А. А. Есенина оставила свидетельства об отношениях брата с людьми, которые проливают свет на некоторые стороны личной жизни поэта и его близких. К примеру, в нашем архиве хранится короткая запись, сделанная ею после прочтения всем известных теперь воспоминаний Галины Бениславской, застрелившейся на могиле Сергея Есенина в 1926 году и похороненной рядом с ним. Необходимо напомнить, что во время их совместной жизни с осени 1924 года Александра Александровна жила вместе с ними, а после смерти брата осталась у Галины Бениславской. А. А. Есенина пишет: «Читая воспоминания Бениславской, невольно вспоминаются слова Блока, которого, кстати, она очень любила декламировать:

Все-таки когда-нибудь счастливой
Разве ты со мною не была?

Галя, Галя! Неужели Есенин был таким, каким ты обрисовала его в своих «правдивых» воспоминаниях? Что же держало тебя около него? Почему ты мирилась со всеми его недостатками? Любовь тебя держала? Но как же можно, любя человека, вспоминать только плохое? А если и было плохо, то любящие люди не пишут об этом. Я что-то не читала ни одних воспоминаний, где вот с такой «правдивой» наготой говорилось о воспоминаемом любимом человеке.
А твоя смерть на его могиле? Это беззаветная, безграничная любовь к нему?
Слов нет, Сергей был трудным человеком, но ведь тебе же было около него интересно жить. Его талант, красота, его ум, его нежность и доброта в твоих воспоминаниях утонули в выпивках и буйстве.
Как же ты могла пойти через год умирать к нему на могилу? Ведь ты же после смерти Сергея любила сына Троцкого (Льва Седова - Л.А.) и умерла после разрыва с ним.

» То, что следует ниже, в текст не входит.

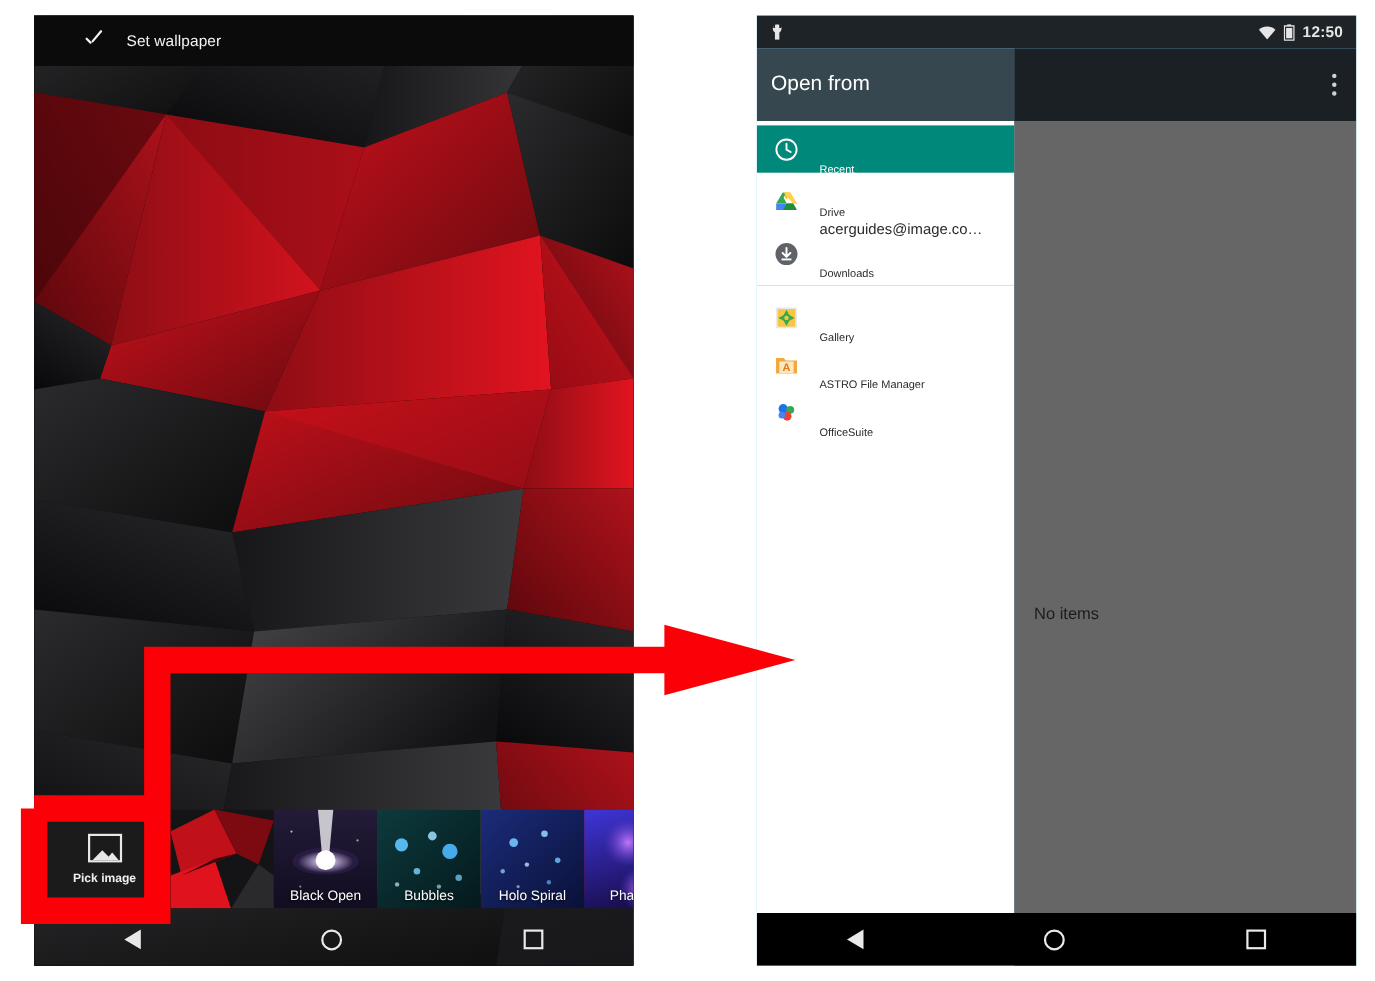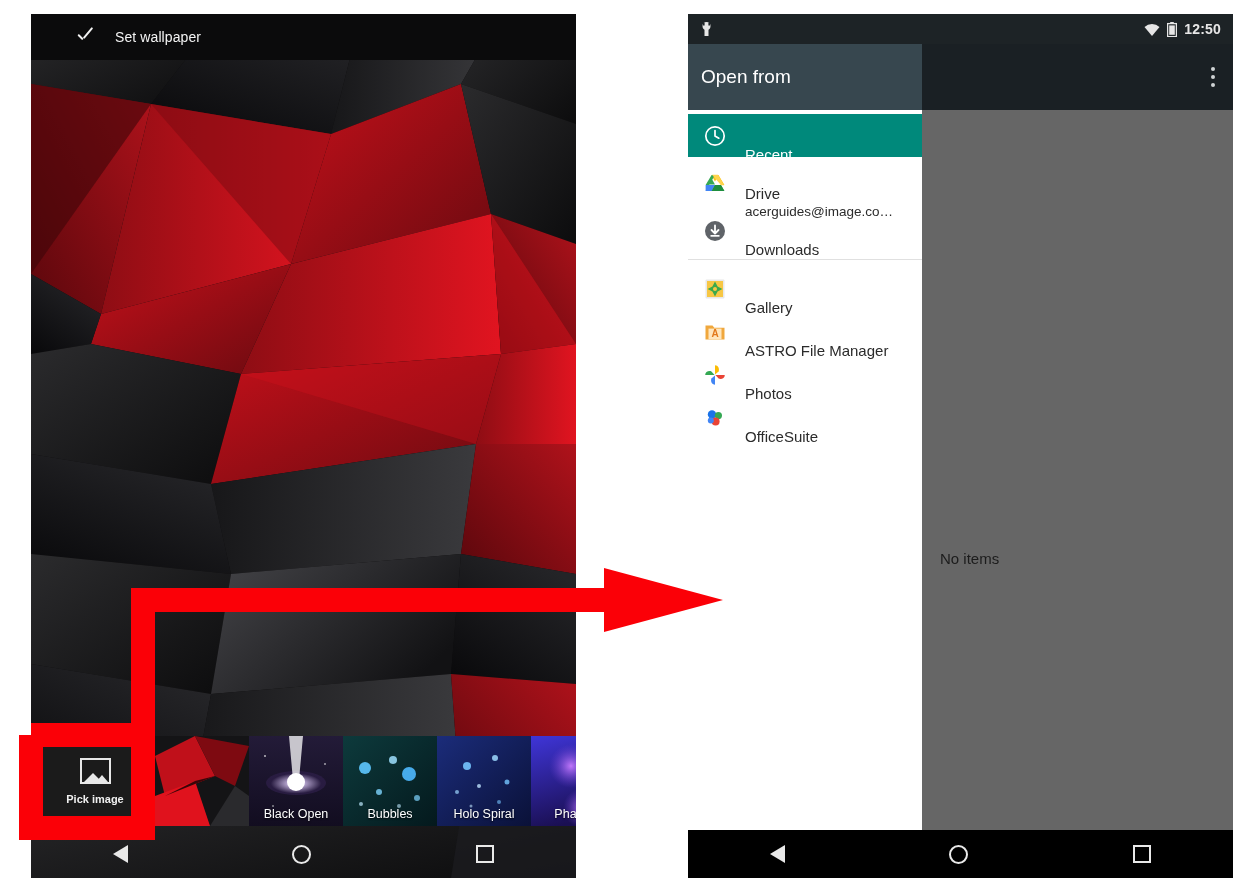"Recent" .side-label { font-size: 15px -> 10px }
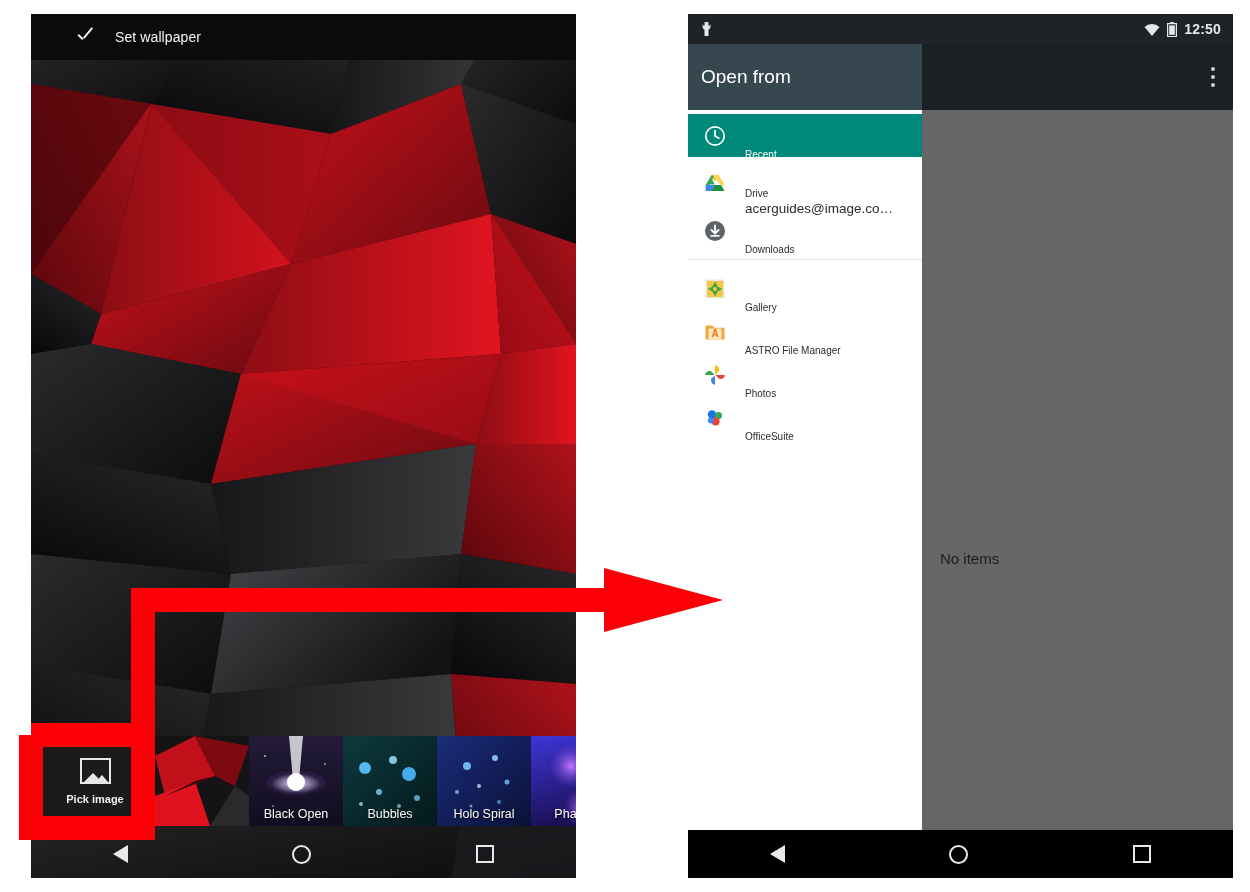"Photos" div.side-item { html: <div> <span> <svg> <path></path> <path></path> <path></path> <path></path> </svg> </span> <span>Photos</span> </div> -> none }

Нет, не из любви к Сергею ты умерла.
Со смертью его
ты не могла найти себя».

Александра Александровна сохранила и передала в Константиново личные вещи брата, которые оказывают глубокое эмоциональное воздействие на любителей его поэзии. Большинство из них, с которыми поэт непосредственно соприкасался, можно теперь увидеть в экспозициях нашего музея. К их числу относятся его визитная карточка и чернильница, открытки с изображением декабристов и «Библия», звонок от удочки и карандаш, ломберный стол и икона «Святой Преподобный Сергий Радонежский», подаренная С. А. Есенину Великой княгиней Елизаветой Федоровной в Царском Селе в день его именин 8 октября 1916 года во время прохождения им военной службы, а также ряд других экспонатов. Все их свято берегла младшая сестра поэта, обращаясь к которой, он написал:

Потому и навеки не скрою,
Что любить не отдельно, не врозь -
Нам одною любовью с тобою
Эту родину привелось.

Умерла Александра Александровна в Москве 1 июня 1981 года и похоронена на Ваганьковском кладбище, совсем недалеко от своего старшего брата - великого русского поэта Сергея Есенина.